A Duke University law professor whose work is quoted three times in HB 500a, the controversial transgender athletes bill, says the bill sponsors misused her research and she’s calling on Gov. Brad Little to veto the bill. In a letter sent today to Little’s general counsel, Brian Wonderlich, Doriane Lambelet Coleman and Nancy Hogshead-Makar, CEO of Champion Women, an advocacy organization for girls and women in sports, wrote, “Idaho is misusing Professor Coleman’s scholarship in support of legislation that would bar all transgender women and girls from competing in school sports set aside for females. No other state has enacted such a flat prohibition against transgender athletes, and Idaho shouldn’t either.”
The two co-wrote an op-ed piece making the same point that was published earlier this week in the Arizona Republic. “The legislation in this case is flawed because it permits no exceptions or accommodations for trans athletes, even for students who have not experienced male puberty,” the two wrote to Wonderlich.

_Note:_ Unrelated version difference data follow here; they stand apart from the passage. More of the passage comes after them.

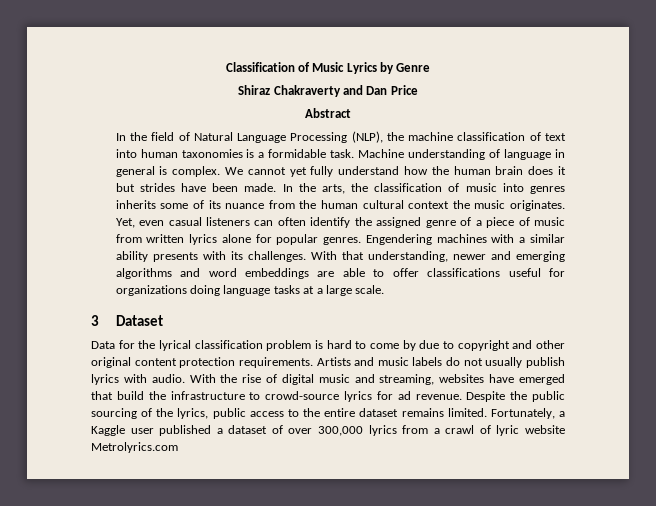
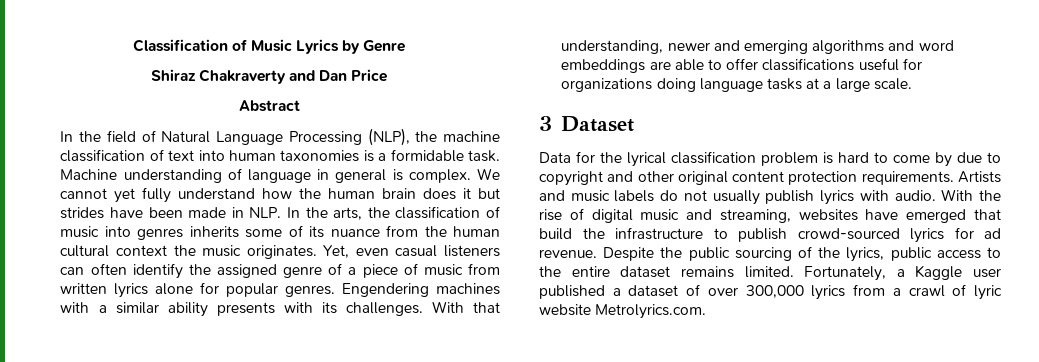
- We cannot yet fully understand how the human brain does it but strides have been made. In the arts, the classification of music into genres inherits some of its nuance from the human cultural context the music originates.
+ We cannot yet fully understand how the human brain does it but strides have been made in NLP. In the arts, the classification of music into genres inherits some of its nuance from the human cultural context the music originates.
- With the rise of digital music and streaming, websites have emerged that build the infrastructure to crowd-source lyrics for ad revenue.
+ With the rise of digital music and streaming, websites have emerged that build the infrastructure to publish crowd-sourced lyrics for ad revenue.
- Fortunately, a Kaggle user published a dataset of over 300,000 lyrics from a crawl of lyric website Metrolyrics.com
+ Fortunately, a Kaggle user published a dataset of over 300,000 lyrics from a crawl of lyric website Metrolyrics.com.

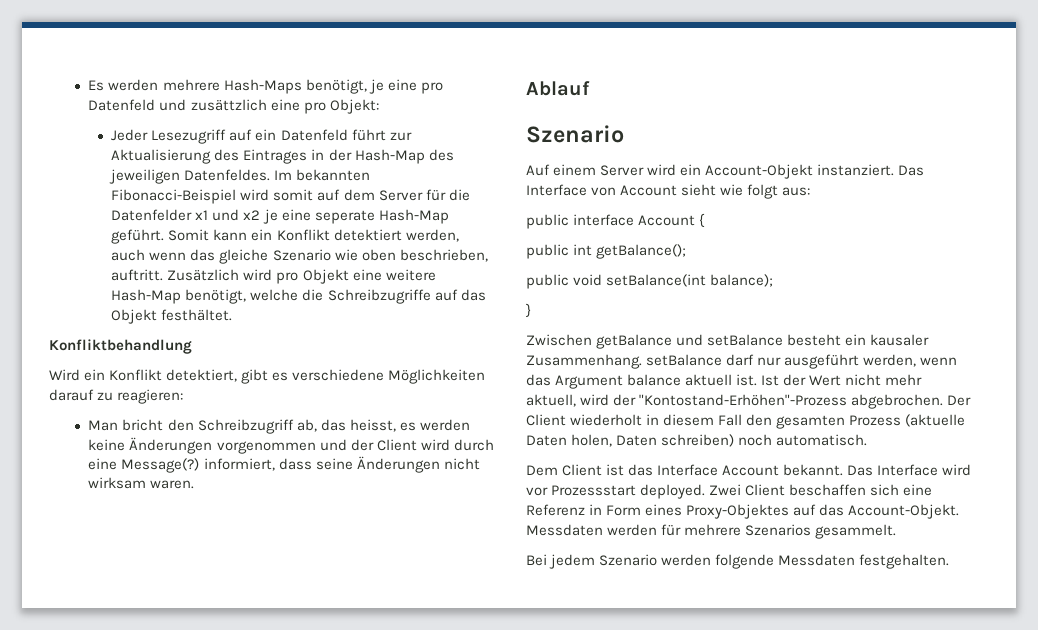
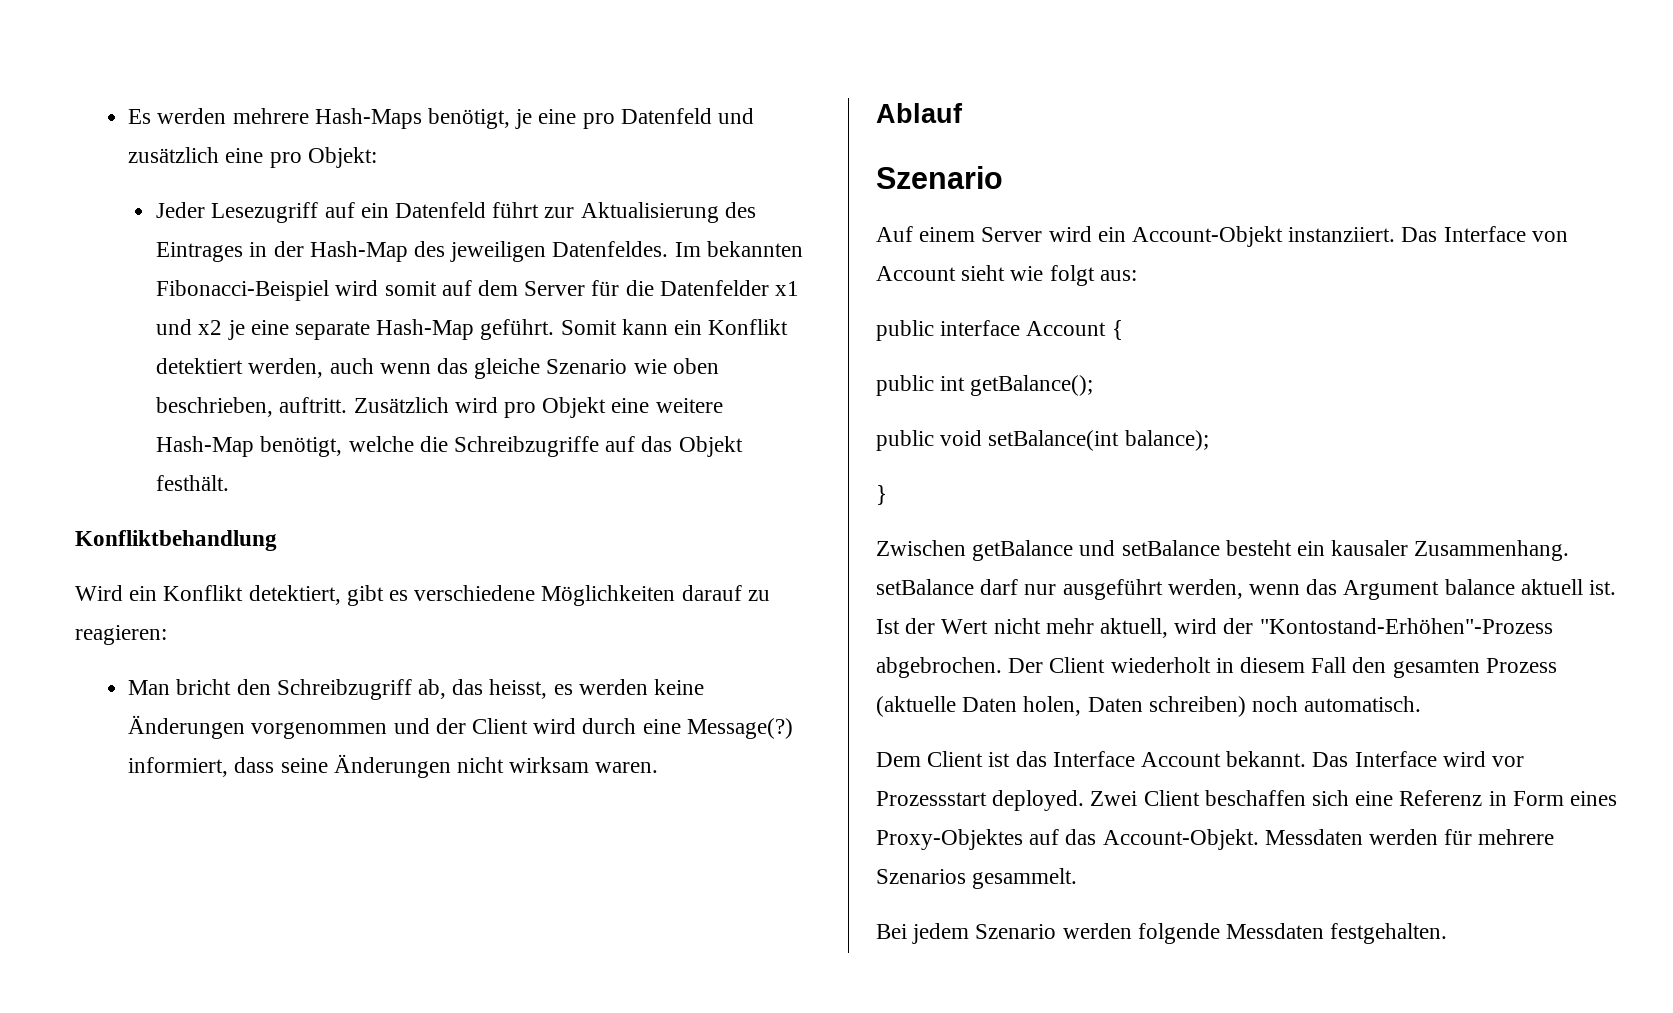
- Es werden mehrere Hash-Maps benötigt, je eine pro Datenfeld und zusättzlich eine pro Objekt:
+ Es werden mehrere Hash-Maps benötigt, je eine pro Datenfeld und zusätzlich eine pro Objekt:
- Im bekannten Fibonacci-Beispiel wird somit auf dem Server für die Datenfelder x1 und x2 je eine seperate Hash-Map geführt.
+ Im bekannten Fibonacci-Beispiel wird somit auf dem Server für die Datenfelder x1 und x2 je eine separate Hash-Map geführt.
- Zusätzlich wird pro Objekt eine weitere Hash-Map benötigt, welche die Schreibzugriffe auf das Objekt festhältet.
+ Zusätzlich wird pro Objekt eine weitere Hash-Map benötigt, welche die Schreibzugriffe auf das Objekt festhält.
- Auf einem Server wird ein Account-Objekt instanziert.
+ Auf einem Server wird ein Account-Objekt instanziiert.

“It’s important to protect girls’ and womens’ sport, and this does require paying attention to sex,” the two women, both champion athletes as well as attorneys, wrote in the letter. “But there is no legitimate reason to seek to bar all trans girls and women from girls’ and women’s sport, or to require students whose sex is challenged to prove their eligibility in such intrusive detail. Sex discrimination is only constitutional when it’s necessary to secure equality for females and when the means chosen to achieve that goal are not unnecessarily broad or intrusive. HB 500 fails that test.”
“To pass muster at the end of the day, any policy addressing this issue must draw lines intelligently based on the scientific evidence, and thoughtfully based on an ethics of care for all student-athletes,” the two wrote. “Because HB 500 violates those principles, we urge Governor Little to veto it.”